** STUDY MATERIAL **

_____

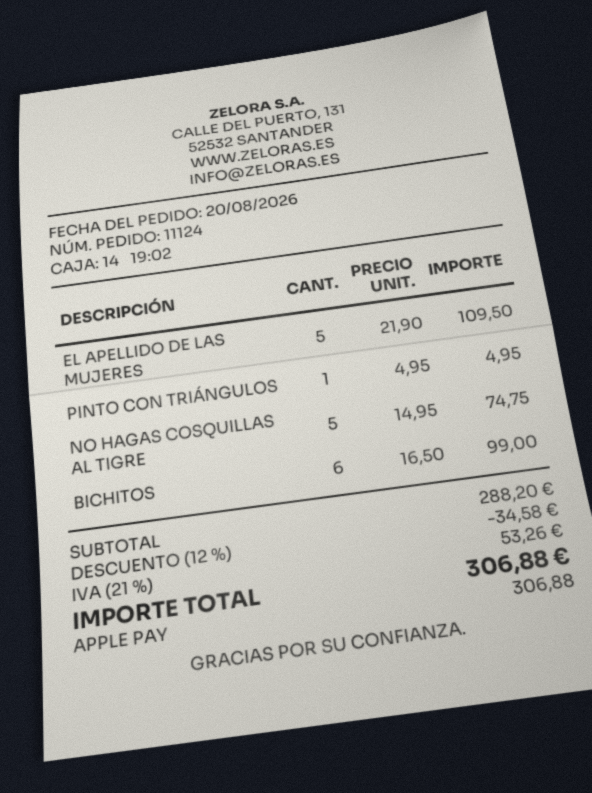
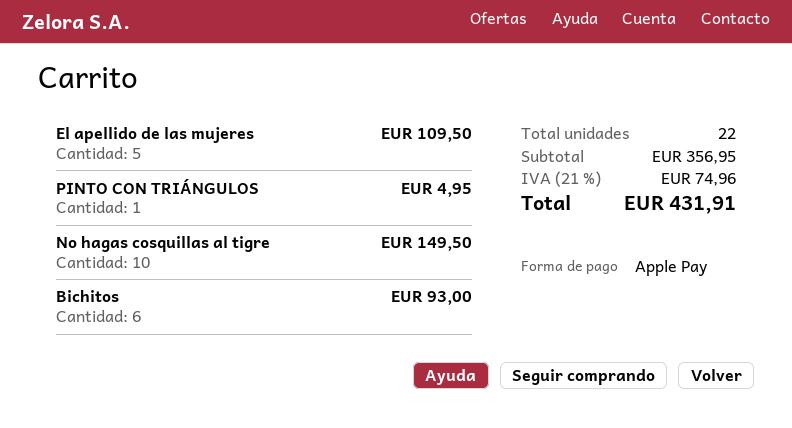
NO HAGAS COSQUILLAS AL TIGRE: 5 for 74.75 -> 10 for 149.50
BICHITOS: 6 for 99.00 -> 6 for 93.00
subtotal: 288.20 -> 356.95
discount: 12% = 34.58 -> none
tax: 21% = 53.26 -> 21% = 74.96
total: 306.88 -> 431.91

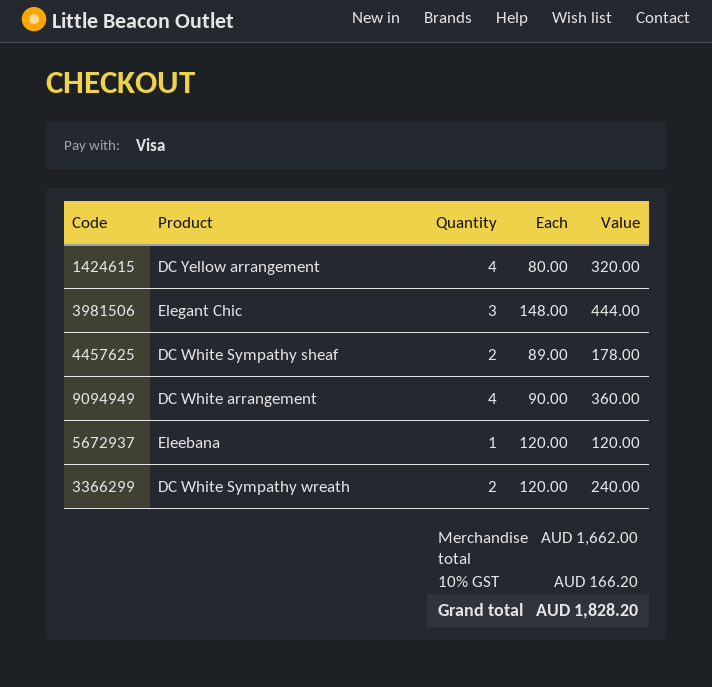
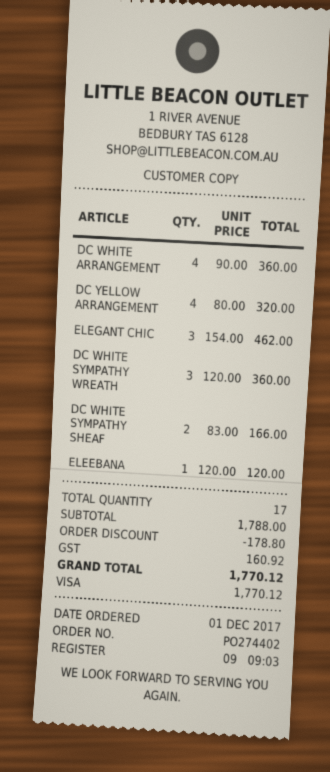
Elegant Chic: 3 x 148.00 = 444.00 -> 3 x 154.00 = 462.00
DC White Sympathy sheaf: 2 x 89.00 = 178.00 -> 2 x 83.00 = 166.00
DC White Sympathy wreath: 2 x 120.00 = 240.00 -> 3 x 120.00 = 360.00
subtotal: 1662.00 -> 1788.00
discount: none -> 178.80
tax: 166.20 -> 160.92
total: 1828.20 -> 1770.12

_____

** ASSIGNMENT **
From the first record to the last, transcribe everything exactly but drop the pictures.

** ANSWER TO THIS TASK **
NO HAGAS COSQUILLAS AL TIGRE: 5 for 74.75 -> 10 for 149.50
BICHITOS: 6 for 99.00 -> 6 for 93.00
subtotal: 288.20 -> 356.95
discount: 12% = 34.58 -> none
tax: 21% = 53.26 -> 21% = 74.96
total: 306.88 -> 431.91

Elegant Chic: 3 x 148.00 = 444.00 -> 3 x 154.00 = 462.00
DC White Sympathy sheaf: 2 x 89.00 = 178.00 -> 2 x 83.00 = 166.00
DC White Sympathy wreath: 2 x 120.00 = 240.00 -> 3 x 120.00 = 360.00
subtotal: 1662.00 -> 1788.00
discount: none -> 178.80
tax: 166.20 -> 160.92
total: 1828.20 -> 1770.12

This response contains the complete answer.